Fully matured DsRed in our hands has an extinction coefficient of 75,000 M−1⋅cm−1 at its 558-nm absorbance maximum and a fluorescence quantum yield of 0.7, much higher than the values of 22,500 M−1⋅cm−1 and 0.23 previously reported (2). These properties make mature DsRed quite similar to rhodamine dyes in wavelength and brightness (Fig. 2). We have no explanation for the difference except that the lower values might have been measured on incompletely matured protein.

Figure 2.

Figure 2

Excitation and emission spectra of DsRed (solid lines), as well as emission spectra of rhodamine B (dotted line) and rhodamine 101 (dashed line). All emission spectra were taken from solutions with equal absorbances at the excitation wavelength, 551.5 nm. Emission was monitored at 583 nm for the DsRed excitation spectrum. DsRed was in an aqueous solution buffered with 10 mM Tris, pH 8.5; rhodamines were in ethanol.

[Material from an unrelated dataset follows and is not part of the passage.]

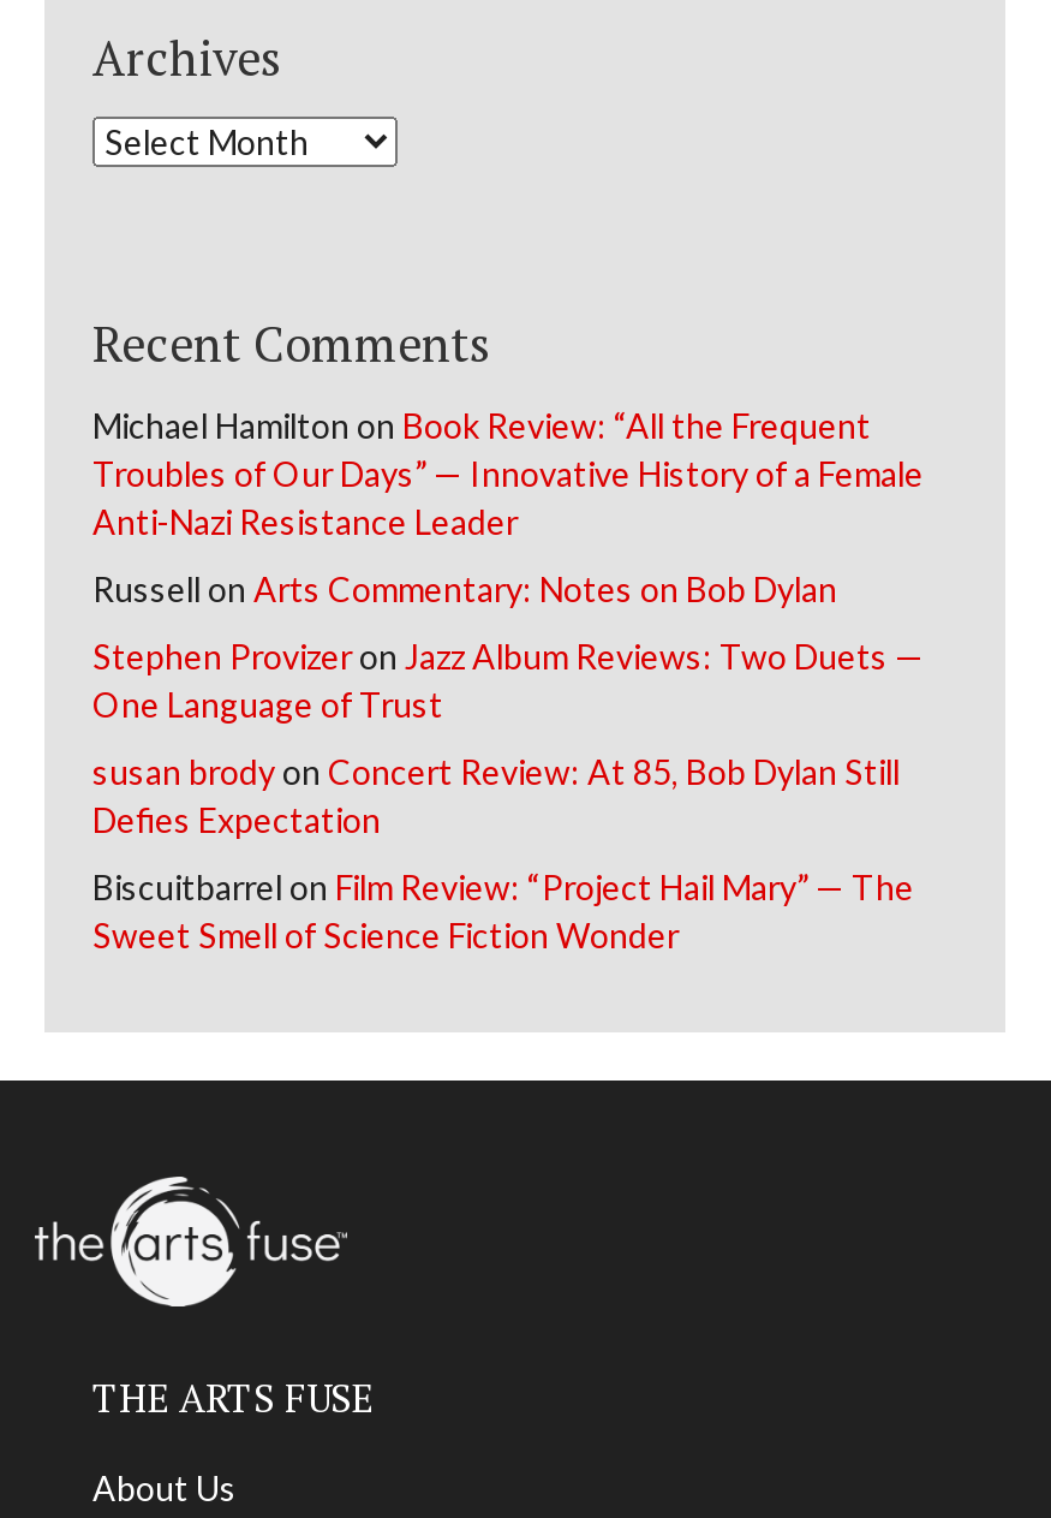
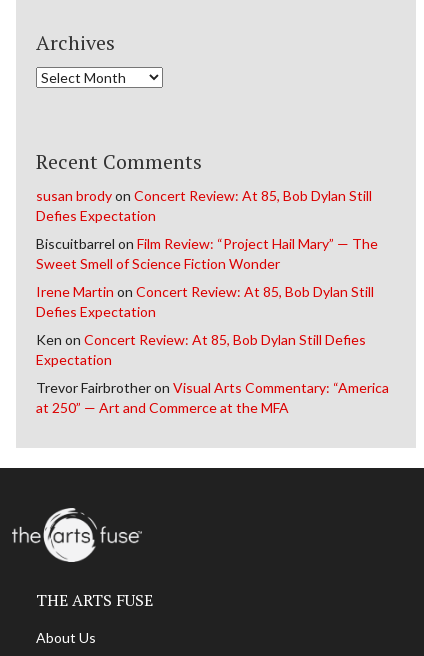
[92,404,924,724] Michael Hamilton on Book Review: “All the Frequent | Troubles of Our Days” — Innovative History of a Female | Anti-Nazi Resistance Leader | Russell on Arts Commentary: Notes on Bob Dylan | Stephen Provizer on Jazz Album Reviews: Two Duets — | One Language of Trust -> none
moved [92,750,914,955] -> [36,187,378,272]: susan brody on Concert Review: At 85, Bob Dylan Still | Defies Expectation | Biscuitbarrel on Film Review: “Project Hail Mary” — The | Sweet Smell of Science Fiction Wonder
none -> [36,283,389,416] Irene Martin on Concert Review: At 85, Bob Dylan Still | Defies Expectation | Ken on Concert Review: At 85, Bob Dylan Still Defies | Expectation | Trevor Fairbrother on Visual Arts Commentary: “America | at 250” — Art and Commerce at the MFA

pH Insensitivity and Photobleach Resistance.

Unlike most GFP variants (1, 7), DsRed displays negligible (<10%) pH dependence of absorbance or fluorescence from pH 5 to 12 (Fig. 3 AC). However, acidification to pH 4–4.5 depressed both the absorbance and excitation at 558 nm relative to the shorter wavelength shoulder at 526 nm (Fig. 3D), whereas the emission spectrum was unchanged in shape.

Figure 3.

Figure 3

pH dependence of DsRed fluorescence and absorbance. (A) 583-nm emission monitored with 558-nm excitation. (B) 558-nm excitation monitored with emission at 583 nm. (C) Absorbance at 552 nm. (D) Excitation spectra of DsRed (emission monitored at 583 nm) at pH 8.8, 4.5, and 4 showing spectral shape change.

DsRed was also relatively resistant to photobleaching. When exposed to a beam of 1.2 W/cm2 of ≈540-nm light in a microscope stage, microdroplets of DsRed under oil took 1 h to bleach 90%, whereas 20 mW/cm2 of 558-nm light in a spectrofluorometer microcuvet required 83 h to bleach 90%. The microscope and fluorometer measurements, respectively gave photobleach quantum efficiencies of 1.06 × 10−6 and 4.8 × 10−7, the mean of which is 7.7 × 10−7. Analogous microscope measurements of enhanced GFP and enhanced yellow fluorescent protein (including Q69K) gave 3 × 10−6 and 5 × 10−5, respectively.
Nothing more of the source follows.